In the past, people had just donated old things, and the Plant Museum accepted and displayed them without curation. Zinober focused on 1891, the year the hotel opened, to show how the rooms looked then and what life was like, both upstairs and downstairs. She strategically winnowed the museum’s inventory, jettisoning inappropriate objects and collecting period-authentic ones. Betty Wood credits her connoisseurship as the catalyst in the museum’s fortunes.
Zinober also expanded programming to reflect the 1891 timeframe, including the 12th Annual Picnic in the Park, an old-fashioned picnic taking place on Sunday, March 6, beginning at 10 a.m. in Plant Park. The public is invited to this free romp, which includes games of hoops and sticks, croquet, horseshoes, and badminton.

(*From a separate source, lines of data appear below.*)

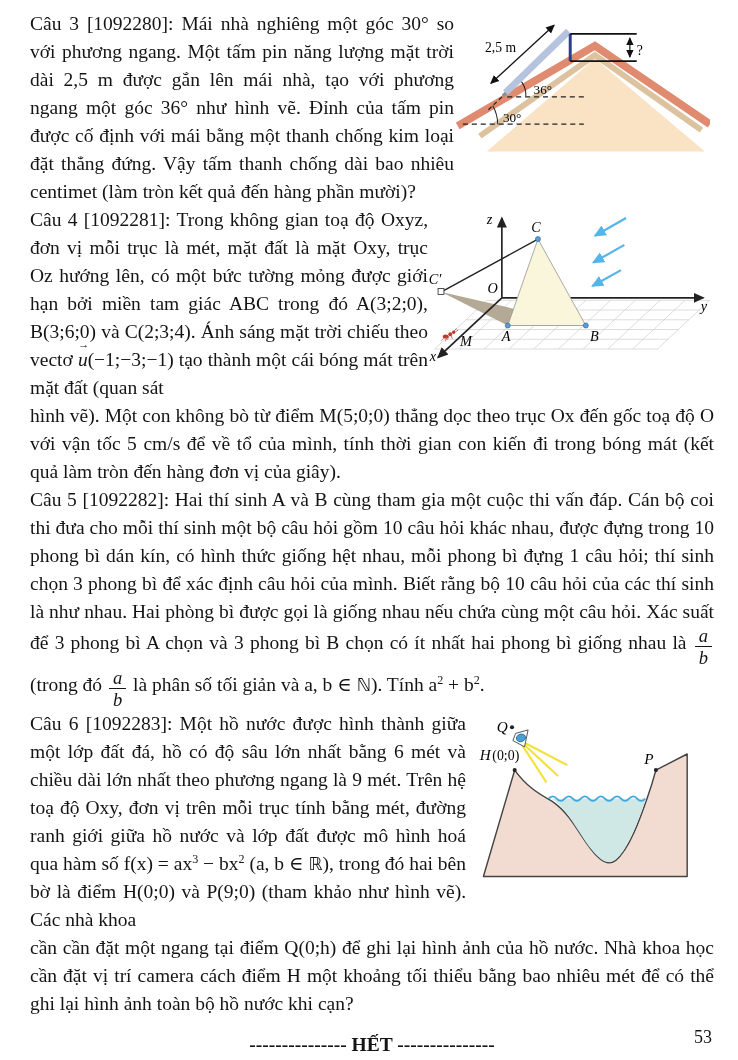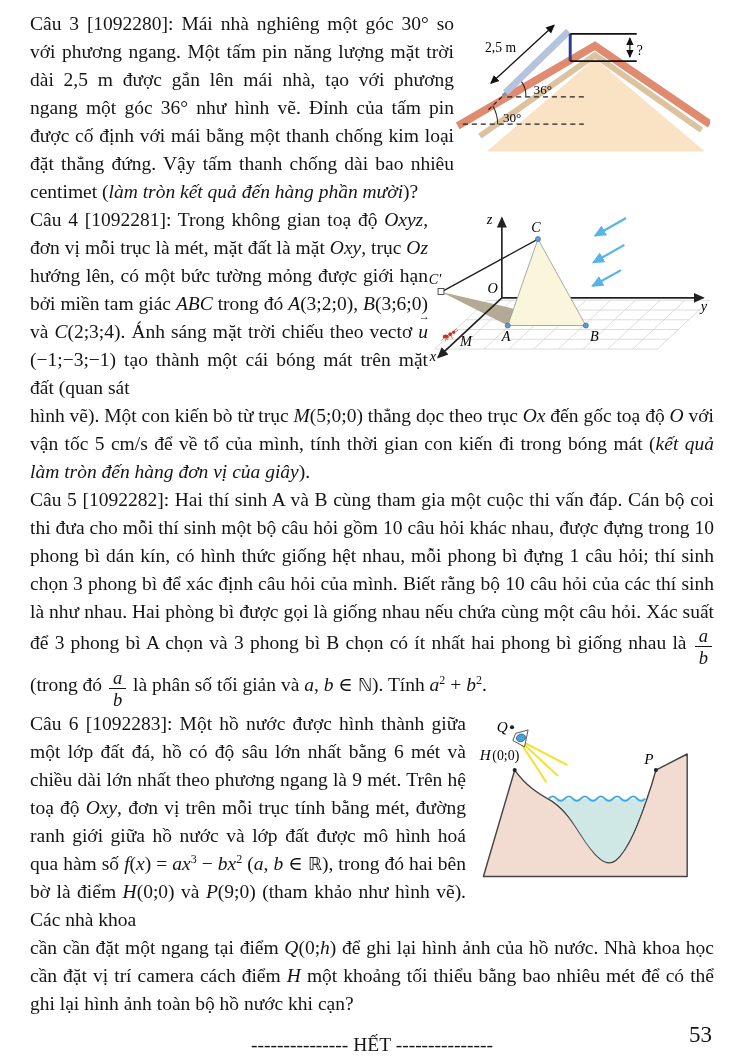"làm tròn kết quả đến" .i { font-style: italic -> none }
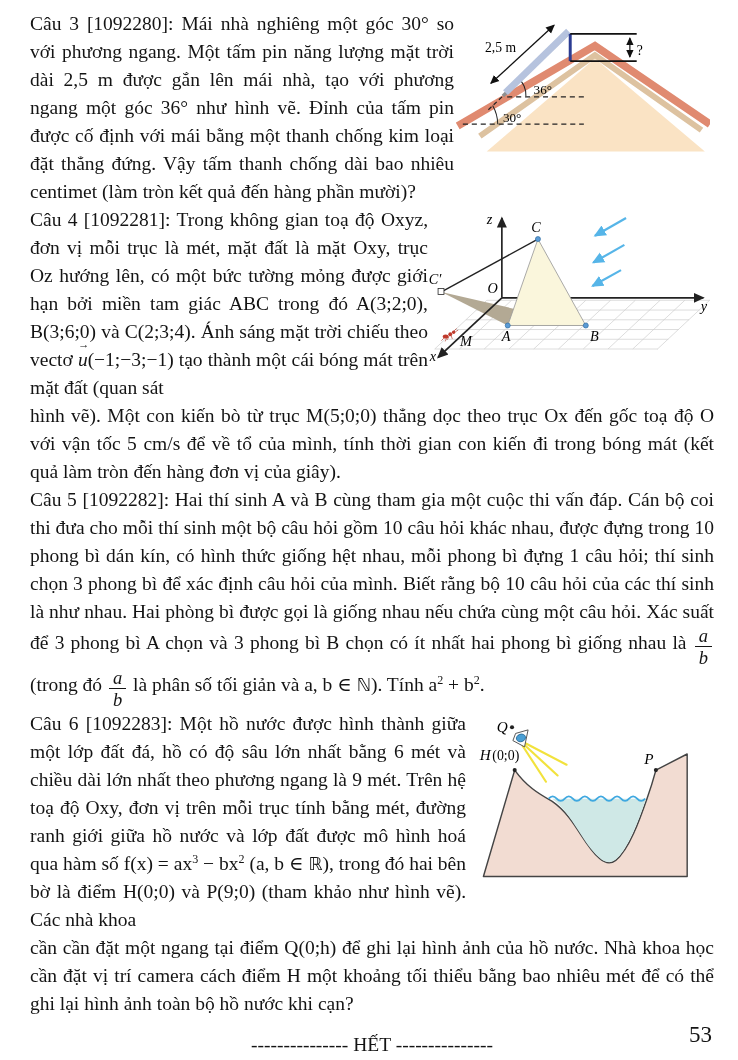"hình vẽ). Một con kiến" span { text: kiến bò từ trục -> không bò từ điểm }
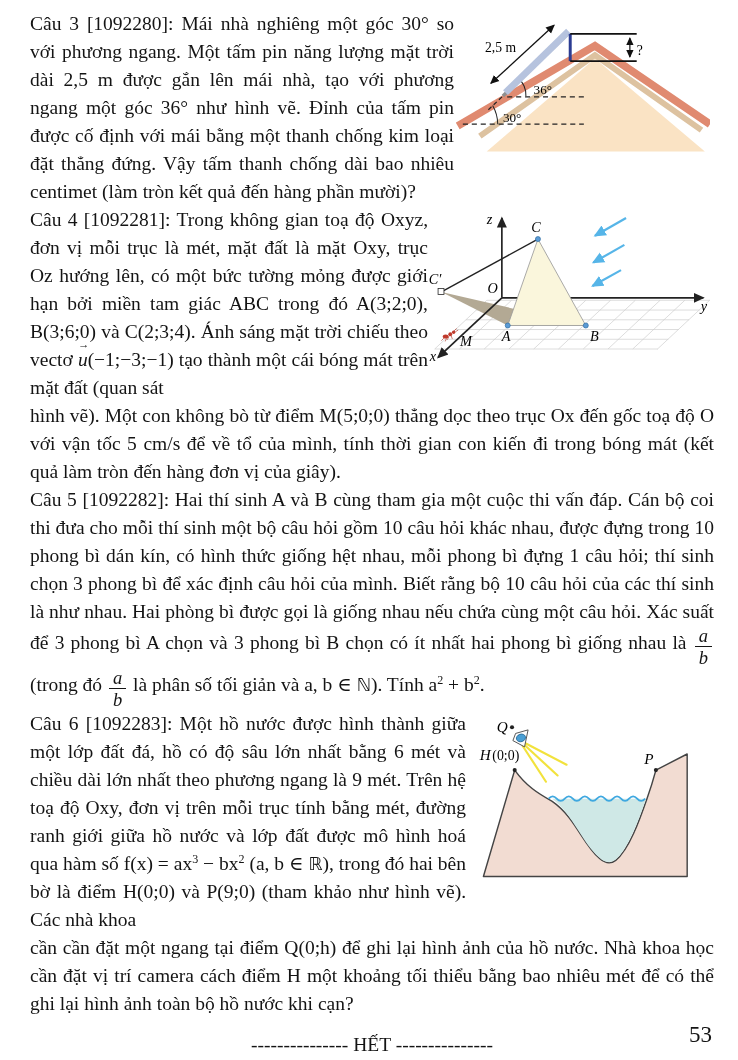"--------------- HẾT ---------------" .het { font-weight: normal -> bold }
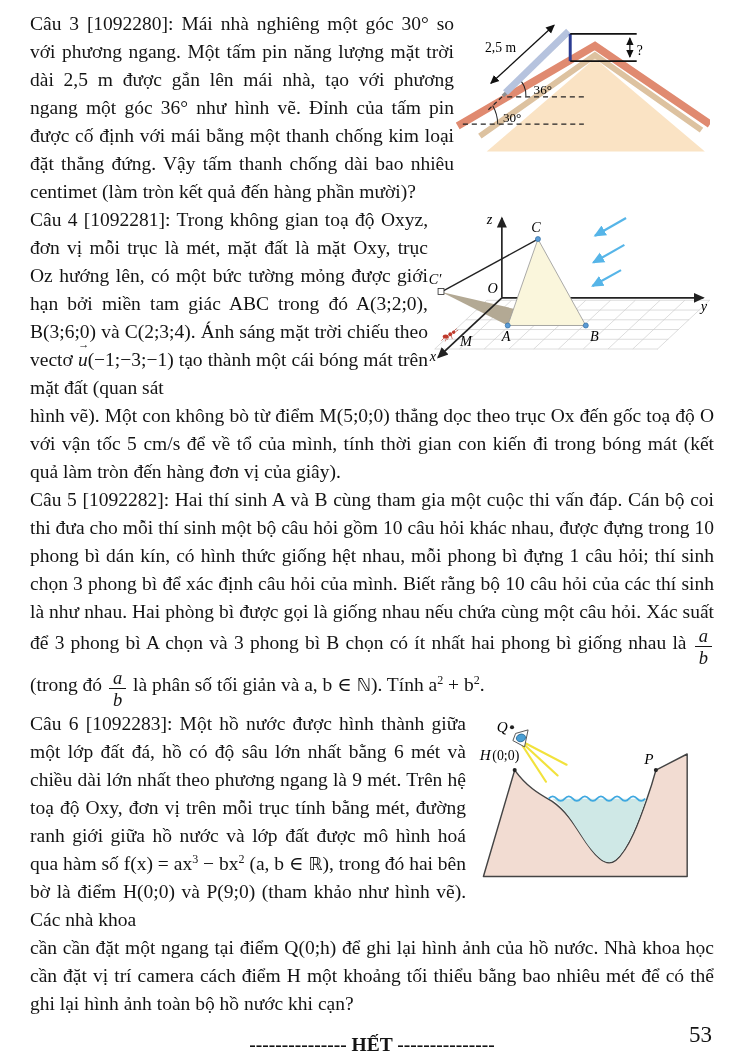"53" .pageno { font-size: 23px -> 18px }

The Chiselers have raised over $3 million for the Tampa Bay Hotel’s restoration, including repointing the bricks and repairing or replacing the huge mahogany windows and doors, opening the stained glass skylight and completely refurbishing Fletcher Lounge. The biggest project still outstanding is the reopening of the mezzanine in the lobby. This dramatic space was unceremoniously covered over with plywood years ago. Removing the lowered ceiling will be a costly but dramatic improvement.

The Chiselers have cited this as their next big goal, and my bet’s on them. I’m awed by the energy and resolve of these women. They truly deserve our appreciation for their focused commitment on preservation for over 50 years.

Linda Saul-Sena served as a Tampa City Councilwoman on and off in the 90s and early 2000s. She’s served on so many boards and is a columnist for Creative Loafing Tampa Bay.